Freelancing in Rapid City Part 2
Not being from Rapid City, it took some time to understand the personality of this little place - specifically, the areas and sections of the city. That impacted how I understood and viewed the business opportunities of Rapid City.
Moving here from a place as large, sprawling and traffic-impaired as Los Angeles, understandably I initially loved how small Rapid is. I could drive from my home on the West side to the airport in about 20 minutes (that was 13 years ago - it takes 5-10 minutes longer, now). I loved how charming our historic downtown district was, but other than pub-crawling, I didn’t spend much time there those early days.
Instead, I developed a comfort zone on the west end of town - Canyon Lake area, Jackson Boulevard, Sheridan Lake Road, Baken Park and the area known as ‘The Gap’ (the intersection of Jackson/West Main). I bought my groceries and gas in this area, I frequented the restaurants here and enjoyed my walks down Jackson Boulevard, Canyon Lake and the park. I took my dogs to the Braeburn off-leash park down Canyon Lake along Rapid Creek. These were my places, my niche, my scene and once my pub days tapered to an end, I didn’t find a lot of reasons to want to be downtown. I also didn’t have reasons to be in the East of Fifth/SDSMT areas.
But when I joined my first business network (September 2014) I suddenly found myself spending lots of time towntown. Our space was above Murphy’s at the corner of Main and 9th, and I took many meetings and classes in that location. I met with clients at coffee shops, restaurants and offices downtown. Suddenly, I found myself squirreling away quarters, to save for feeding the parking meter and overestimating my time to get to an appointment, arriving way too early at a bustling eatery at lunch, nervously scanning my phone for messages from clients.
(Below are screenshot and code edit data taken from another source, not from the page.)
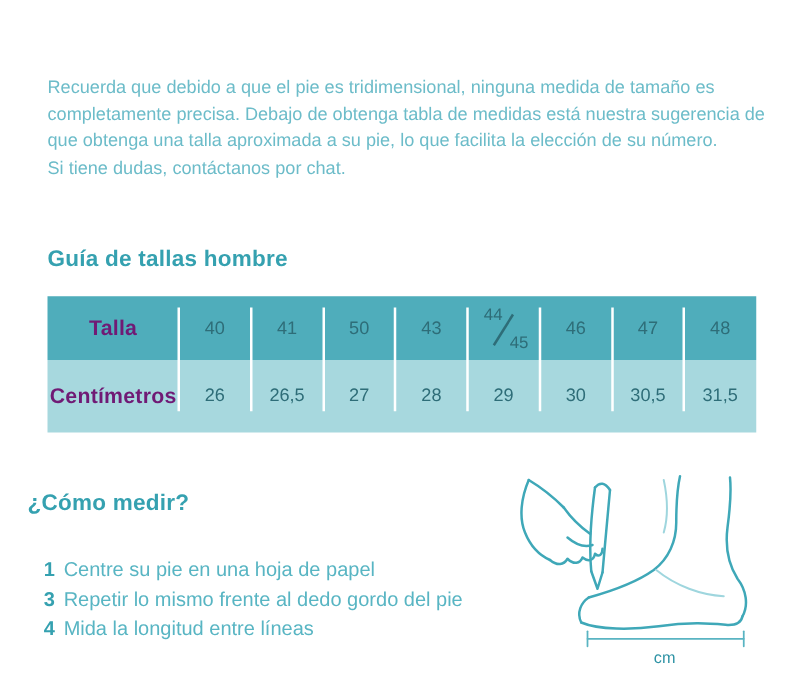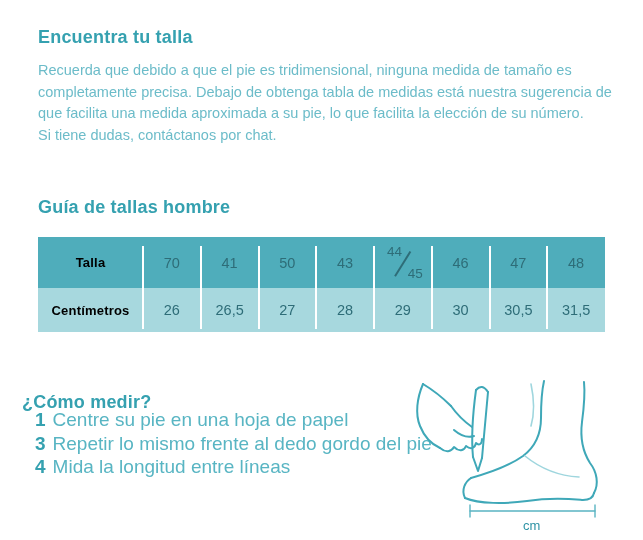--- a/index.html
+++ b/index.html
@@ -61,7 +61,6 @@
 
 <div class="page">
 
-  <h2 class="heading" id="title">Encuentra tu talla</h2>
 
   <div class="intro">
     <div>Recuerda que debido a que el pie es tridimensional, ninguna medida de tamaño es</div>

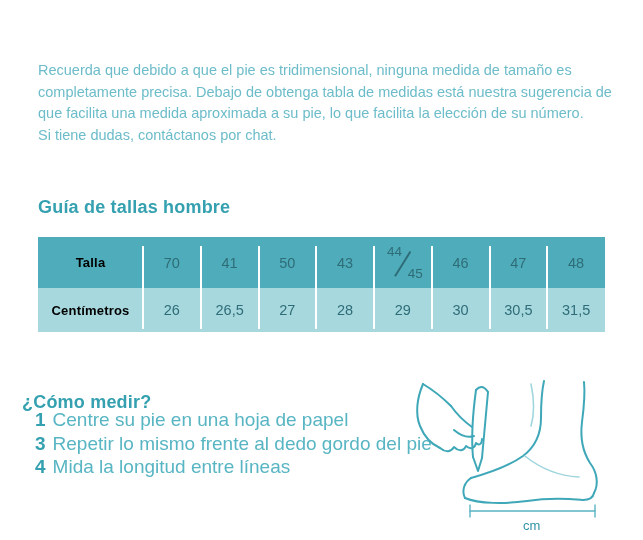--- a/index.html
+++ b/index.html
@@ -65,7 +65,7 @@
   <div class="intro">
     <div>Recuerda que debido a que el pie es tridimensional, ninguna medida de tamaño es</div>
     <div>completamente precisa. Debajo de obtenga tabla de medidas está nuestra sugerencia de</div>
-    <div>que facilita una medida aproximada a su pie, lo que facilita la elección de su número.</div>
+    <div>que obtenga una talla aproximada a su pie, lo que facilita la elección de su número.</div>
     <div>Si tiene dudas, contáctanos por chat.</div>
   </div>
 

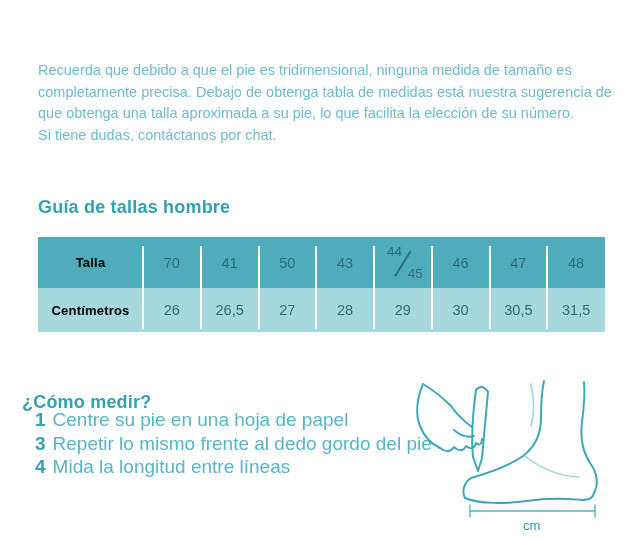--- a/index.html
+++ b/index.html
@@ -32,7 +32,7 @@
     display:flex;align-items:center;justify-content:center;
     font-size:14.5px;color:#2e6d78;position:relative;
   }
-  .cell.rowlabel{color:#000000;font-weight:bold;font-size:13px;letter-spacing:.2px;}
+  .cell.rowlabel{color:#701a75;font-weight:bold;font-size:17px;letter-spacing:.2px;}
   .cell.split span{position:absolute;font-size:13.5px;}
   .split .s-top{top:7px;left:13px;}
   .split .s-bottom{bottom:7px;right:9px;}

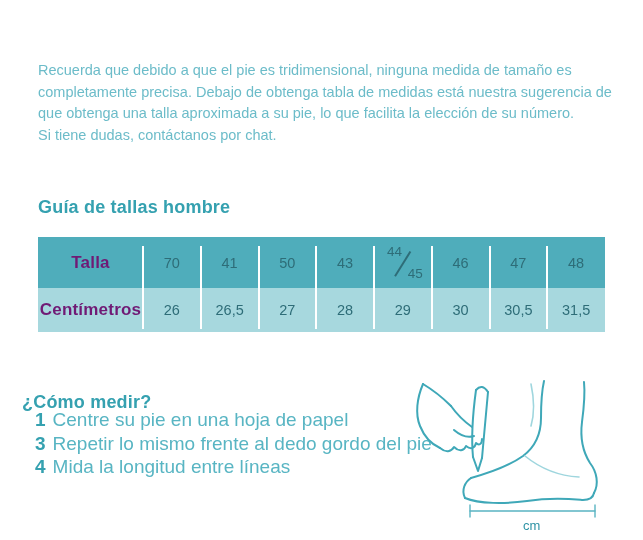--- a/index.html
+++ b/index.html
@@ -74,7 +74,7 @@
   <div class="size-table">
     <div class="trow header">
       <div class="cell rowlabel">Talla</div>
-      <div class="cell">70</div>
+      <div class="cell">40</div>
       <div class="cell">41</div>
       <div class="cell">50</div>
       <div class="cell">43</div>

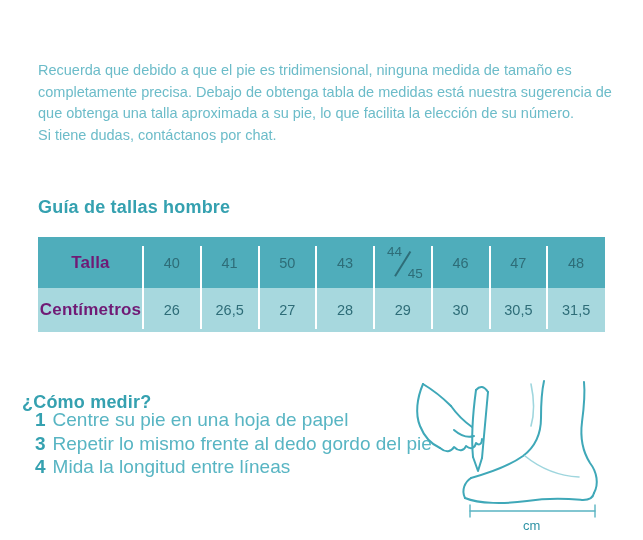--- a/index.html
+++ b/index.html
@@ -27,7 +27,7 @@
   .size-table{position:absolute;left:38px;top:237px;width:567px;height:101px;}
   .trow{display:grid;grid-template-columns:105px repeat(8,1fr);}
   .trow.header{background:#4fadbb;height:51px;}
-  .trow.values{background:#a7d8de;height:44px;text-align:right;}
+  .trow.values{background:#a7d8de;height:58px;text-align:right;}
   .cell{
     display:flex;align-items:center;justify-content:center;
     font-size:14.5px;color:#2e6d78;position:relative;

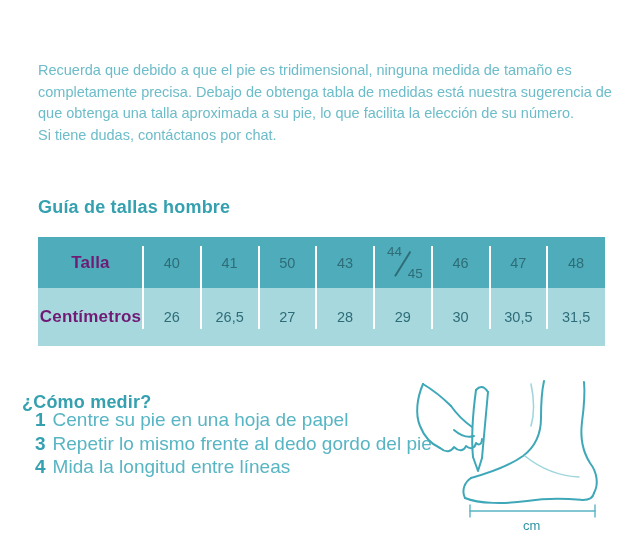--- a/index.html
+++ b/index.html
@@ -44,8 +44,8 @@
 
   
   .steps{
-    position:absolute;left:35px;top:408px;
-    font-size:19px;line-height:23.5px;color:#58b5c3;
+    position:absolute;left:35px;top:445px;
+    font-size:16px;line-height:23.5px;color:#58b5c3;
   }
   .step b{color:#35a1b0;font-weight:bold;margin-right:7px;}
I have taken more meetings now than I could count at Harriet & Oak, Murphy’s, Essence of Coffee, Pure Bean, Alternative Fuel, Dunn Brothers, Independent Ale House, Kol, the Journey Museum, the Dahl Fine Arts Center, the Rapid City Public Library, the Firehouse, the Firehouse Winery, the Wine Cellar, Botticelli’s… this list goes on and on.
But everytime anyone ever discussed the issue of renting an office, I always wanted to suggest two locations: Jackson Boulevard, or Canyon Lake. Was it the convenience of being close to home, with less travel distance (and less risk of injury while driving in winter weather)? Or was it simply that these places felt familiar, safe, homey, conducive to business?
When you work from home, as I do, there are challenges to being in that space all day, every day. Dogs barking and wanting your attention, laundry and other household tasks, the emotional weight of not being out in the world, seeing other people on a day-to-day basis. I’ve balanced that extensive time at my home office by filling my calendar, as much as possible, with appointments. Some of those appointments were fruitful - securing new clients, brainstorming with existing ones - and others were a waste of time and gas money. Sometimes, it was just good to grab brunch at Tally’s with a colleague and bitch about the freelance life.
Space is a critical part of our work life, even for freelancers, and as I begin the process of planning for the next place where I will live and work, it feels like a good time to consider the places that helped or hindered my business. I guess I never understood the draw of renting a space downtown - with the cost of parking, the heavy traffic, the congestion - but I’m someone who requires quiet and calm in order to work efficiently. Others are fueled by the noise and bustle of activity around them. And some, of course, require heavy foot traffic. I understand why downtown is of appeal. It just always felt like a bigger journey for me to get there.
What does location mean to you, in the city where you work or freelance?